L’Allemagne et le Portugal sont aussi classés dans cette catégorie, mais uniquement parce que toutes les mesures d’aide sur l’énergie ne sont pas expirées. La Commission leur demande d’arrêter ces aides pour ne pas renforcer les pressions inflationnistes et éviter que ces mesures ne deviennent de facto permanentes. Mais ce classement ne reflète pas des craintes sur les finances publiques, puisque ces deux pays ont un déficit déjà revenu sous la limite des 3% du PIB en 2023.

Enfin, l’Espagne, l’Irlande et la Grèce sont jugés comme conforment aux règles, ce qui montre l’ajustement réalisé par ces pays dont les finances publiques ont été sous pression historiquement.
            
Les listes de la Commission, si elles sont validées par l’Eurogroupe, serviront de base à la Commission pour décider si elle doit lancer une Procédure de Déficit Excessif (EDP) contre un pays à l’avenir. Cette procédure est la procédure de sanction dans l’Union européenne. Cela pourra être le cas pour les pays à risque de conformité s’ils ne prennent pas de mesures suffisantes pour se conformer aux règles. 

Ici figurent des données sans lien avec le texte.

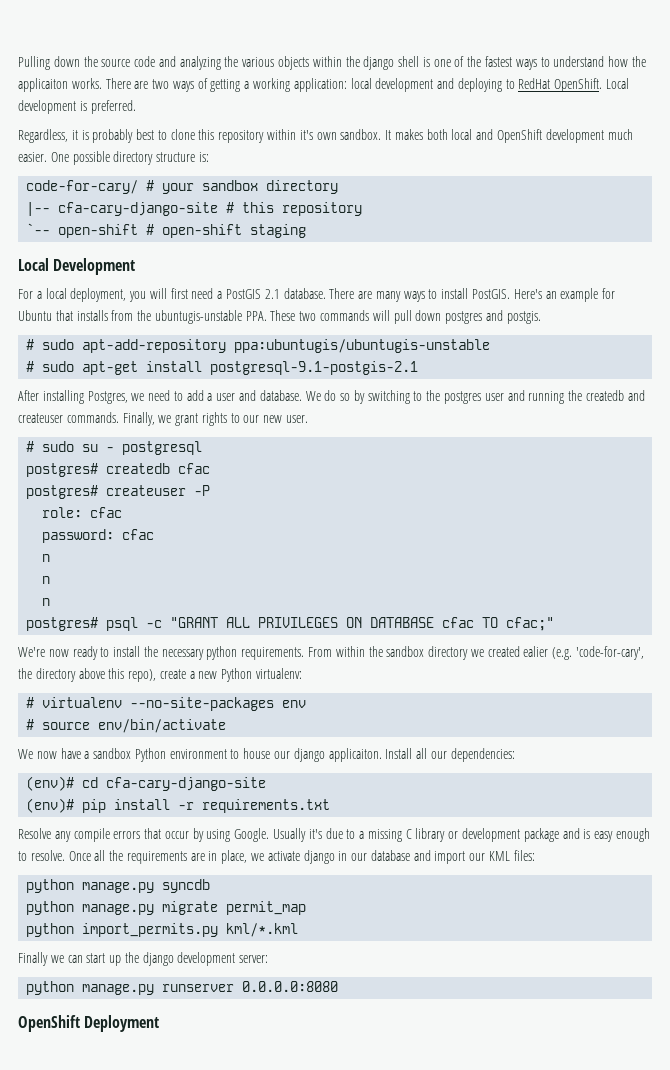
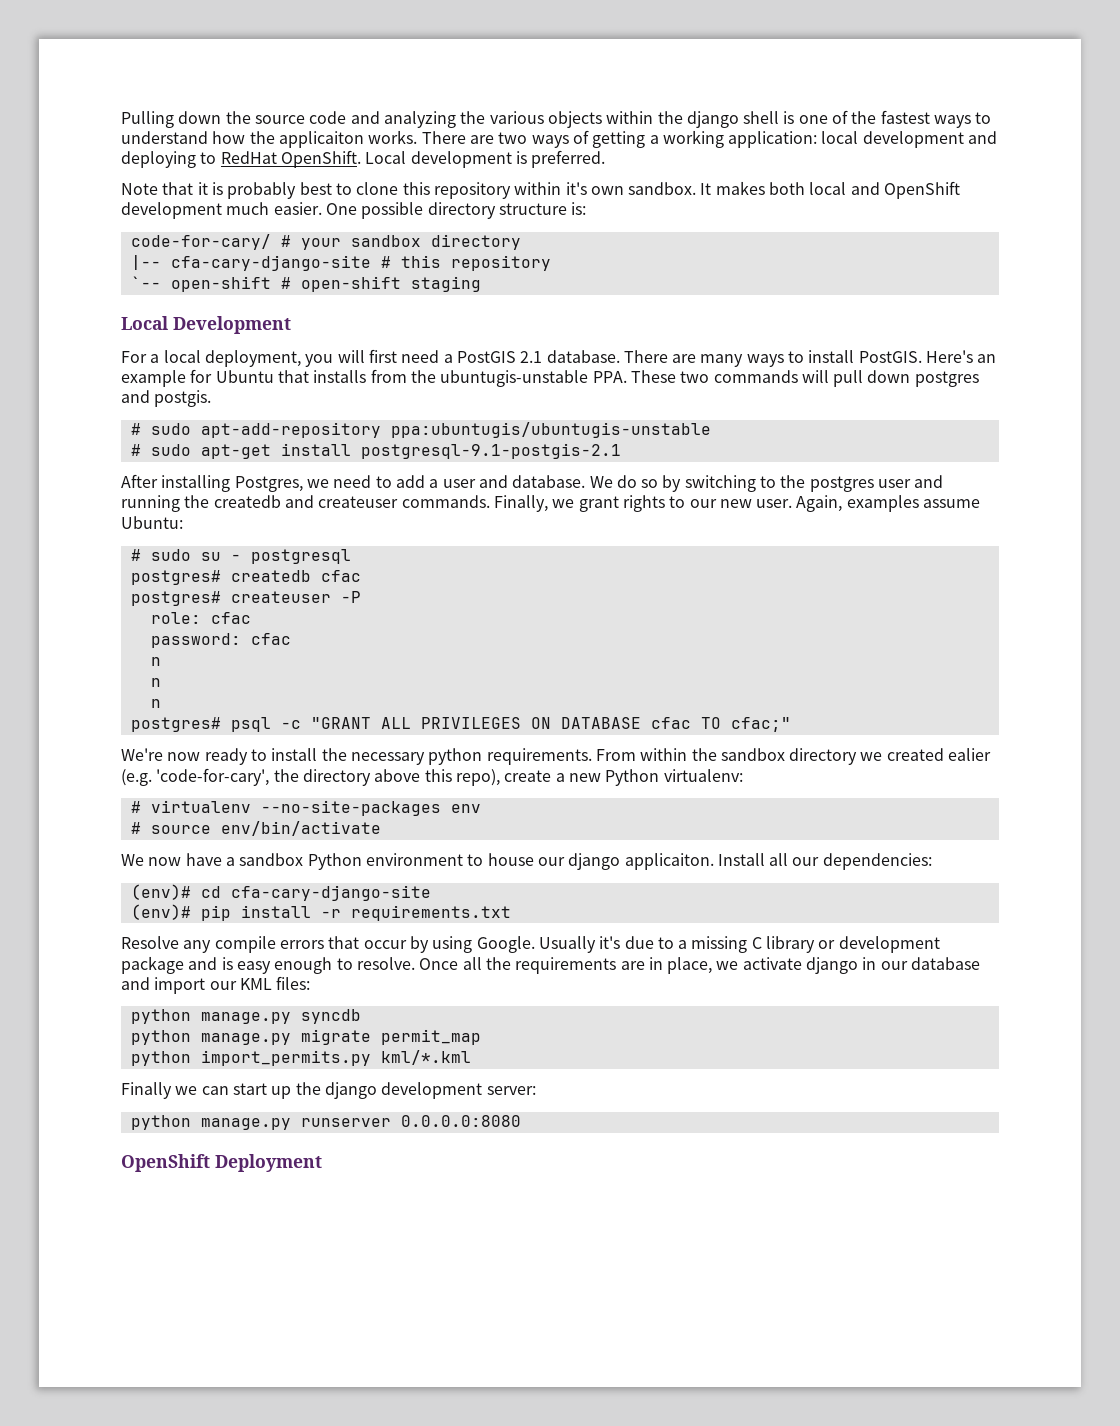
[18,129,68,143] Regardless, -> [121,182,194,195] Note that
(309, 419) none -> [796,495,981,512] [121,516,183,529] Again, examples assume Ubuntu:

Mais la Commission a annoncé qu’elle ne déclencherait pas d’EDP avant fin juin au plus tôt. Judicieusement, cela veut dire que les autorités européennes ne demanderont d’ajustement budgétaire significatif à aucun pays avant les élections européennes de début juin. Vu qu’aucun pays n’est considéré comme étant en « risque grave de non-conformité » et que cette procédure prend du temps, il est peu probable qu’un pays soit officiellement en EDP avant fin 2024.  
C’est important pour la stabilité financière en Zone Euro, car l’absence d’EDP est un critère que la BCE s’est fixé pour pouvoir acheter la dette publique d’un pays attaqué (via le programme d’urgence TIP). Cela réduit donc le risque de crise de dette dans les prochains mois malgré le contexte difficile (baisse de la croissance, hausse du coût de financement et baisse de la dette détenue par la BCE). Au total, nous pensons que les écarts de rendement souverain entre les pays devraient rester élevés, mais pas exploser.

 

Fig.6  Etats-Unis: les déficits restent deux fois supérieurs à ceux de la Zone Euro, et la dette sur une trajectoire haussière

6  Etats-Unis: les déficits restent deux fois supérieurs à ceux de la Zone Euro, et la dette sur une trajectoire haussière

Les règles budgétaires européennes mettent l’accent sur le risque budgétaire en Europe, mais elles ne doivent pas faire oublier que la situation budgétaire est bien plus dégradée aux Etats-Unis. L’ajustement budgétaire à réaliser après les prochaines élections présidentielles est très important.
La commission estime que le déficit s’est réduit en 2023 de 3,6 à 3,2% du PIB et qu’il repassera sous la limite des 3% du PIB en 2024 (à 2,8%). Cela reste toutefois bien au-dessus de son niveau pré-Covid, quand il était sous les 1%. Par ailleurs, la commission anticipe une stabilité ou une légère baisse de la dette publique de tous les pays dont la dette dépasse 60%. 
Au contraire, le déficit fédéral américain s’est creusé de 5,4% à 6,3% du PIB cette année, et devrait rester proche des 6% en 2024 et 2025. Par ailleurs, si la dette publique reste élevée en Zone Euro en se stabilisant autour de 90%, elle s’approche de 100% aux Etats-Unis et devrait augmenter encore dans les prochaines années.